** Opening AVAILABLE DATA block **

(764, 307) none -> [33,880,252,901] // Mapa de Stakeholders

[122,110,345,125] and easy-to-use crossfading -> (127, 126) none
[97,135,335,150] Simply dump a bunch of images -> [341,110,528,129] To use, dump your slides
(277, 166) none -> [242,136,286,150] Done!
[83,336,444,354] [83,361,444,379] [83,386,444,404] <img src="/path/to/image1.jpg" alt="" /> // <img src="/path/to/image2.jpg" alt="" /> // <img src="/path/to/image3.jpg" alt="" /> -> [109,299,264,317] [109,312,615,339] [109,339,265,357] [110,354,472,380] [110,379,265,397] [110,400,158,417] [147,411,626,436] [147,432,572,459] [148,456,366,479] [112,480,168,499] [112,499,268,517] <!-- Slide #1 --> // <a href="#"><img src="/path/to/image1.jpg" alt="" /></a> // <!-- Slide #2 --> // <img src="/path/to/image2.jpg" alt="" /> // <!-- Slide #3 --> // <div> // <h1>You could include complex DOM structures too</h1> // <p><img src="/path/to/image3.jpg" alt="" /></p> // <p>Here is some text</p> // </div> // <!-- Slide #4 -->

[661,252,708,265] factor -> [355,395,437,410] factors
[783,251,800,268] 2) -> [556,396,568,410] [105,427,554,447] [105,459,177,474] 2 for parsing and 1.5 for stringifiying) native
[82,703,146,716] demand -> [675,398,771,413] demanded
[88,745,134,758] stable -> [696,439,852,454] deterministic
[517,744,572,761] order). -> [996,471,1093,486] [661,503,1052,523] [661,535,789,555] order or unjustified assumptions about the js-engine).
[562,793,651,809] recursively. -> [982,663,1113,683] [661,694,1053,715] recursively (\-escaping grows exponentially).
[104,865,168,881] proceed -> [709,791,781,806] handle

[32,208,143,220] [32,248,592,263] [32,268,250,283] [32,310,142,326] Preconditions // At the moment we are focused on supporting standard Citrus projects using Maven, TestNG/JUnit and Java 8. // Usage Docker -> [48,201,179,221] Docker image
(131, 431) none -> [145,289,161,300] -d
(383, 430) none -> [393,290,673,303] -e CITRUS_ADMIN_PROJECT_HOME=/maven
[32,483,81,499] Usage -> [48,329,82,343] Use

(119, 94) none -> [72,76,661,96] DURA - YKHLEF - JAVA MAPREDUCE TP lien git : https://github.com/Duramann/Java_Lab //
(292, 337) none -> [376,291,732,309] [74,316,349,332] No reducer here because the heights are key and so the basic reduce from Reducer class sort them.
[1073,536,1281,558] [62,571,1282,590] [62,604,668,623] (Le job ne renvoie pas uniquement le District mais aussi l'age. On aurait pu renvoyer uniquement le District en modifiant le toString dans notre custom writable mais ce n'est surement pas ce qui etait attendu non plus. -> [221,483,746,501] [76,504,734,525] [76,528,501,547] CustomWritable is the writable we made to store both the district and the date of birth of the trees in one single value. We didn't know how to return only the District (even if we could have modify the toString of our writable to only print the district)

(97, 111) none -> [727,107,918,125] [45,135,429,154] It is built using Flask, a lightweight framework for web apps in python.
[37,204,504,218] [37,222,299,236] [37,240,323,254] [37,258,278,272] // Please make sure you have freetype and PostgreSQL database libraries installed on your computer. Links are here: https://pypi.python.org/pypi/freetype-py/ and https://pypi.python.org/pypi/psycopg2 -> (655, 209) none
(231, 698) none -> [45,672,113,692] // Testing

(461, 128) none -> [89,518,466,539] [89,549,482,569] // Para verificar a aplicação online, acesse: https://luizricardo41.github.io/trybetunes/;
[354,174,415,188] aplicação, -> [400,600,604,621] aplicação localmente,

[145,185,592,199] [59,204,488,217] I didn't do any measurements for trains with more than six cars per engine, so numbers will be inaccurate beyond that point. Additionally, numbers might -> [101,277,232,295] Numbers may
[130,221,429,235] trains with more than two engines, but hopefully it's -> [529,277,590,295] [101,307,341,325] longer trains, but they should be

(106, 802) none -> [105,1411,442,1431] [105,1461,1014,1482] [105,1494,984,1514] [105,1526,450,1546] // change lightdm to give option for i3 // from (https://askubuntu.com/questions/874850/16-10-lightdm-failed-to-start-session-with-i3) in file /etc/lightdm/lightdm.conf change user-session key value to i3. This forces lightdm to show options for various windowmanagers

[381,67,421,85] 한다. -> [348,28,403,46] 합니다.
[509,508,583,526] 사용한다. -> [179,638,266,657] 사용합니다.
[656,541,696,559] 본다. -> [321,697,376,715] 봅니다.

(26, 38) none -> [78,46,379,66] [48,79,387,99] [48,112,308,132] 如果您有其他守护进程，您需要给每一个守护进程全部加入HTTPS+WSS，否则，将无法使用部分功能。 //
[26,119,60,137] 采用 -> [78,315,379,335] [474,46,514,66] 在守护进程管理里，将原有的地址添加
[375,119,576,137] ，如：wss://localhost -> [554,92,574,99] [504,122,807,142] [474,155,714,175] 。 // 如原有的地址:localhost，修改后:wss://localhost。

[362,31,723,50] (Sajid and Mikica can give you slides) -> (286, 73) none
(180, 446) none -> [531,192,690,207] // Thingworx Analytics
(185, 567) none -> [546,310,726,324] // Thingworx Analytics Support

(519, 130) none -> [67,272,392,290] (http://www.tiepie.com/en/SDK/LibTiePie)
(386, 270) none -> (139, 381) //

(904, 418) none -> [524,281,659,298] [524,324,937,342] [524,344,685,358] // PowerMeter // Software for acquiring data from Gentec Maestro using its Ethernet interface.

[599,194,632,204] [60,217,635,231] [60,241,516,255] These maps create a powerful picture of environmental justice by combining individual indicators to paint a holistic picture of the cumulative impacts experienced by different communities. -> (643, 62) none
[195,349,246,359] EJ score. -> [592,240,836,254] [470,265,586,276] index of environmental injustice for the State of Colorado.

** Closing AVAILABLE DATA block **

■ WHAT IS EXPECTED: In the records above, find each line that mentions the word "value", and copy it.

■ ANSWER SECTION:
[1073,536,1281,558] [62,571,1282,590] [62,604,668,623] (Le job ne renvoie pas uniquement le District mais aussi l'age. On aurait pu renvoyer uniquement le District en modifiant le toString dans notre custom writable mais ce n'est surement pas ce qui etait attendu non plus. -> [221,483,746,501] [76,504,734,525] [76,528,501,547] CustomWritable is the writable we made to store both the district and the date of birth of the trees in one single value. We didn't know how to return only the District (even if we could have modify the toString of our writable to only print the district)
(106, 802) none -> [105,1411,442,1431] [105,1461,1014,1482] [105,1494,984,1514] [105,1526,450,1546] // change lightdm to give option for i3 // from (https://askubuntu.com/questions/874850/16-10-lightdm-failed-to-start-session-with-i3) in file /etc/lightdm/lightdm.conf change user-session key value to i3. This forces lightdm to show options for various windowmanagers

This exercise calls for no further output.